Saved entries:
^^^^^^^^^^^^^^^^

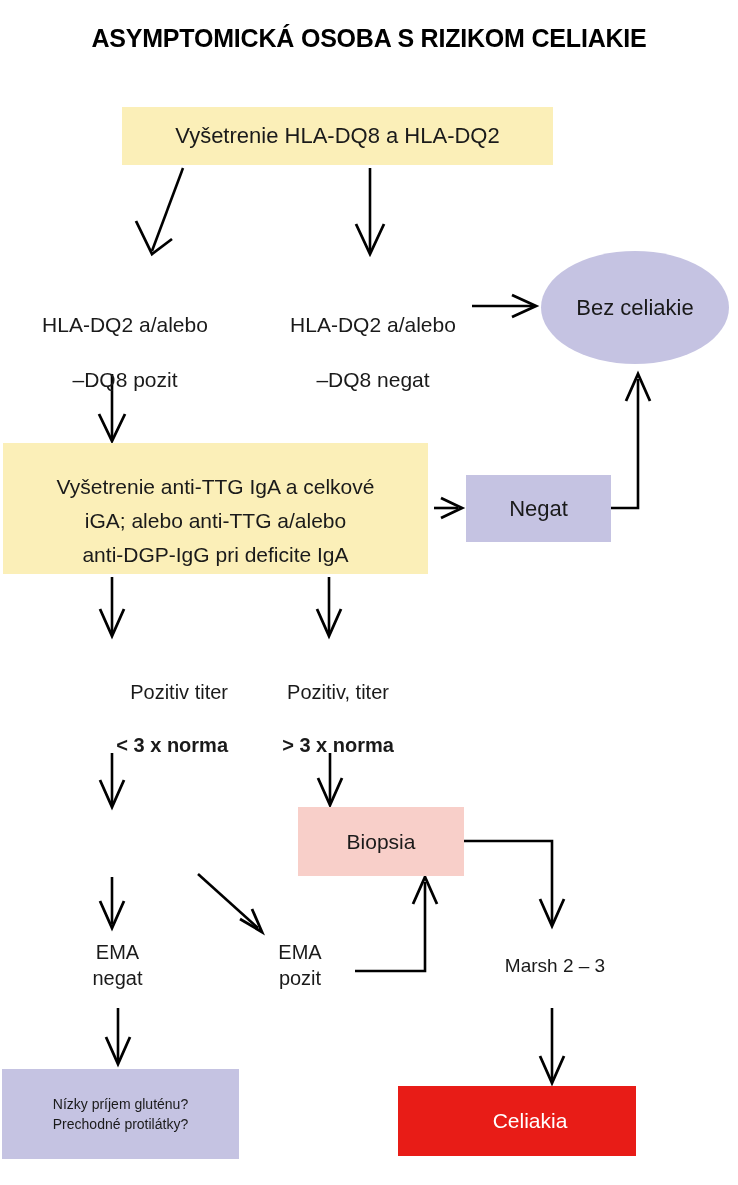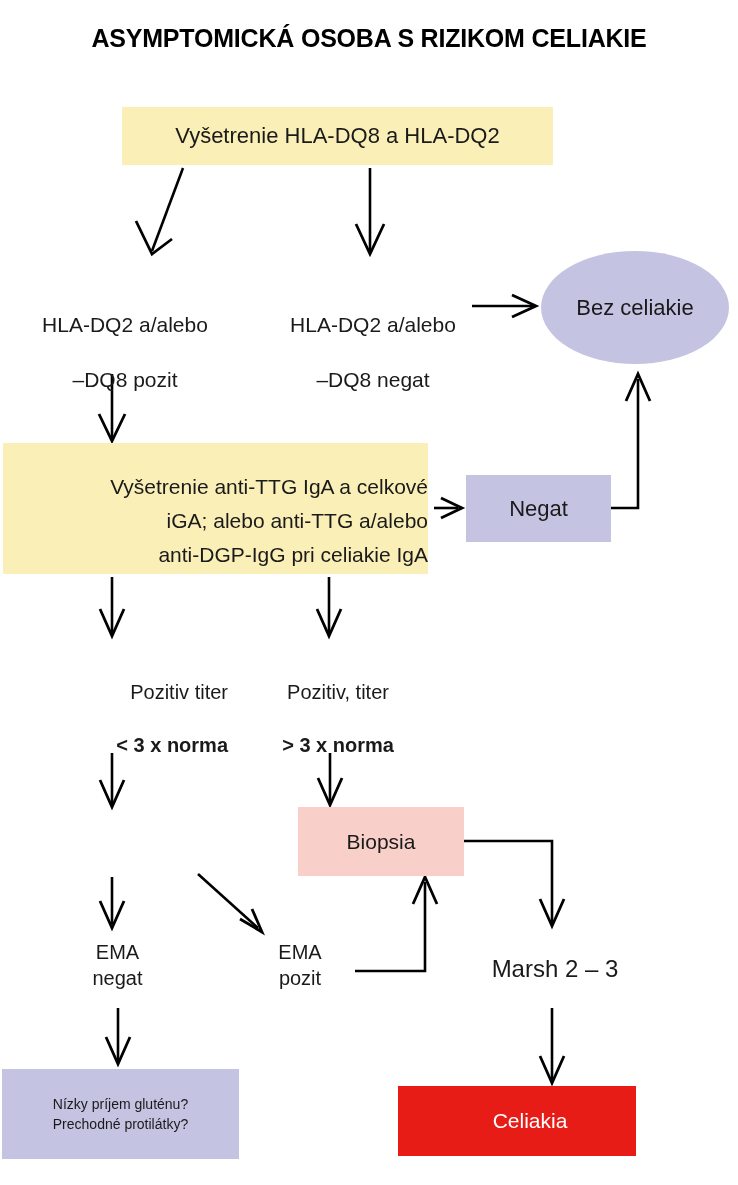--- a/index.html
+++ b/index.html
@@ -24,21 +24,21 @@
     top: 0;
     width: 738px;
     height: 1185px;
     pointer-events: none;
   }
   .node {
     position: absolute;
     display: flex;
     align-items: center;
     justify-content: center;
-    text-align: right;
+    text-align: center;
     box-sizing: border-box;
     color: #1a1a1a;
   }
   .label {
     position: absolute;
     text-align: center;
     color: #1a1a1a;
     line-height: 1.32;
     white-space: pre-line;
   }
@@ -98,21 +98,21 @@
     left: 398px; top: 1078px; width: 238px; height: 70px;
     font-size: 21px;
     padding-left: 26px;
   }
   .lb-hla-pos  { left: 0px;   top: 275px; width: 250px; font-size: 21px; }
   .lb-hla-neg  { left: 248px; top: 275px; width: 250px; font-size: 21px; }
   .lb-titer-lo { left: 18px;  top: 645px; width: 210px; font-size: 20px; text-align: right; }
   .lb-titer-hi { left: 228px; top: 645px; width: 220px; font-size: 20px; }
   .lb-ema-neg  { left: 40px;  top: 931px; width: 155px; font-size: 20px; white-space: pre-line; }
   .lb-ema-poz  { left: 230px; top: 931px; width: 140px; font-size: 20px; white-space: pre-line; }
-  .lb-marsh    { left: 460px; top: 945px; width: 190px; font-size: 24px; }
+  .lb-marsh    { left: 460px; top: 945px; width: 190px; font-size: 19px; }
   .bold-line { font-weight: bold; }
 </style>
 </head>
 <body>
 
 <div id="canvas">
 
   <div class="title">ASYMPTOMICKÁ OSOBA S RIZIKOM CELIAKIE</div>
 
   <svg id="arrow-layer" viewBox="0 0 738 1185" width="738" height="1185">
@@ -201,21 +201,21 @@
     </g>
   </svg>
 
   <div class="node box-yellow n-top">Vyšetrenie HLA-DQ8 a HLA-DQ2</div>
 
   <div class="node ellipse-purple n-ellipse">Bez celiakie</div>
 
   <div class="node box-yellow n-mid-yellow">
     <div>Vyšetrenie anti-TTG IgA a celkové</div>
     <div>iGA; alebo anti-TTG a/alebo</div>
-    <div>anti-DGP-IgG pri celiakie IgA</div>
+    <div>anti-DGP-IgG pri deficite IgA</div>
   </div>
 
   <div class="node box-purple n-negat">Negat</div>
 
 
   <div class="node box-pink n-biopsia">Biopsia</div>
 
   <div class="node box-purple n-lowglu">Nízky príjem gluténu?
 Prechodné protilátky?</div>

^^^^^^^^^^^^^^^^

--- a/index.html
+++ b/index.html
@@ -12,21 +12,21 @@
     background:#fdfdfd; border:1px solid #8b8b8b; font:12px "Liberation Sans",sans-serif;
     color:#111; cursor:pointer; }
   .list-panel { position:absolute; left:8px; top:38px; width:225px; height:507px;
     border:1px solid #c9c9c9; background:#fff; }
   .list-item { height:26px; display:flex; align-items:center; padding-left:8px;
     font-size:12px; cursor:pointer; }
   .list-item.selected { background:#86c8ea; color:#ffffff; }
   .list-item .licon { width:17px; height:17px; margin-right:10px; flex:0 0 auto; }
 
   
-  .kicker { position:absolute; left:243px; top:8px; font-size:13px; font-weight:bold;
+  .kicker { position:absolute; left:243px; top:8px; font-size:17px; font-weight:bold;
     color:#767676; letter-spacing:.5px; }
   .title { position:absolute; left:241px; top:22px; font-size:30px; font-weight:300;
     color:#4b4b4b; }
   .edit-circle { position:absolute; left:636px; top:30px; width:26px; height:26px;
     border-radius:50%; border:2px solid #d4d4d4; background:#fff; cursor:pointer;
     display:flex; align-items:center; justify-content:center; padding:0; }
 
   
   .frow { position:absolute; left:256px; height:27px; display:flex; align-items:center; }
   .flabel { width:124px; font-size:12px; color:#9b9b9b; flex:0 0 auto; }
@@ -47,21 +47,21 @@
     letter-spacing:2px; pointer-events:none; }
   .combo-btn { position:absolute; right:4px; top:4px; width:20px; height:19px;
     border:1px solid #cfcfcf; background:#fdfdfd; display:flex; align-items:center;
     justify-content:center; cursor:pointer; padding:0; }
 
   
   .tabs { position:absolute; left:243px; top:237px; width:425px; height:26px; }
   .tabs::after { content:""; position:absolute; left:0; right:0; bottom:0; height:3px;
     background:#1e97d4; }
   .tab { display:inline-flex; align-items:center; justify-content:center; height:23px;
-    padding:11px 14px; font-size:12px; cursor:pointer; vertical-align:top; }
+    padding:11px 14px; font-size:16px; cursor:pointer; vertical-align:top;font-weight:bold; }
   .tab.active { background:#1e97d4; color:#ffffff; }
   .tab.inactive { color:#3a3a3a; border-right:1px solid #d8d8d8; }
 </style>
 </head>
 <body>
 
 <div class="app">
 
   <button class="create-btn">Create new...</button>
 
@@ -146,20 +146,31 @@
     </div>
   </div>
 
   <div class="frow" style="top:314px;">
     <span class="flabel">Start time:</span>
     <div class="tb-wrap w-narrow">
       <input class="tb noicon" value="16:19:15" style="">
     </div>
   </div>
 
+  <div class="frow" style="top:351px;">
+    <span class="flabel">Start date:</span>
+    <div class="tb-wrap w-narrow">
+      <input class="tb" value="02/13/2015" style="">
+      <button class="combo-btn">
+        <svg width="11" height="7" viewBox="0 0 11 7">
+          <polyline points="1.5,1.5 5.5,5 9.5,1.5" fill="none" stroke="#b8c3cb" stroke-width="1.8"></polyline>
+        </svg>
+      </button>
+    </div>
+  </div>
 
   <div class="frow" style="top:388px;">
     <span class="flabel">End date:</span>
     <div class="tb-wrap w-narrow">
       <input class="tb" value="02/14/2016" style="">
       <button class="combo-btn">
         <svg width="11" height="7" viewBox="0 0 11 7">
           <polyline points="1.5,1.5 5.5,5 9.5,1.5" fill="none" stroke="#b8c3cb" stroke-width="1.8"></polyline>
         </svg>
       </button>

^^^^^^^^^^^^^^^^

Task prompt: Work through the records above. Copy every line with the string "right".

Answer for the task:
-    text-align: right;
   .lb-titer-lo { left: 18px;  top: 645px; width: 210px; font-size: 20px; text-align: right; }
   .list-item .licon { width:17px; height:17px; margin-right:10px; flex:0 0 auto; }
   .combo-btn { position:absolute; right:4px; top:4px; width:20px; height:19px;
   .tabs::after { content:""; position:absolute; left:0; right:0; bottom:0; height:3px;
   .tab.inactive { color:#3a3a3a; border-right:1px solid #d8d8d8; }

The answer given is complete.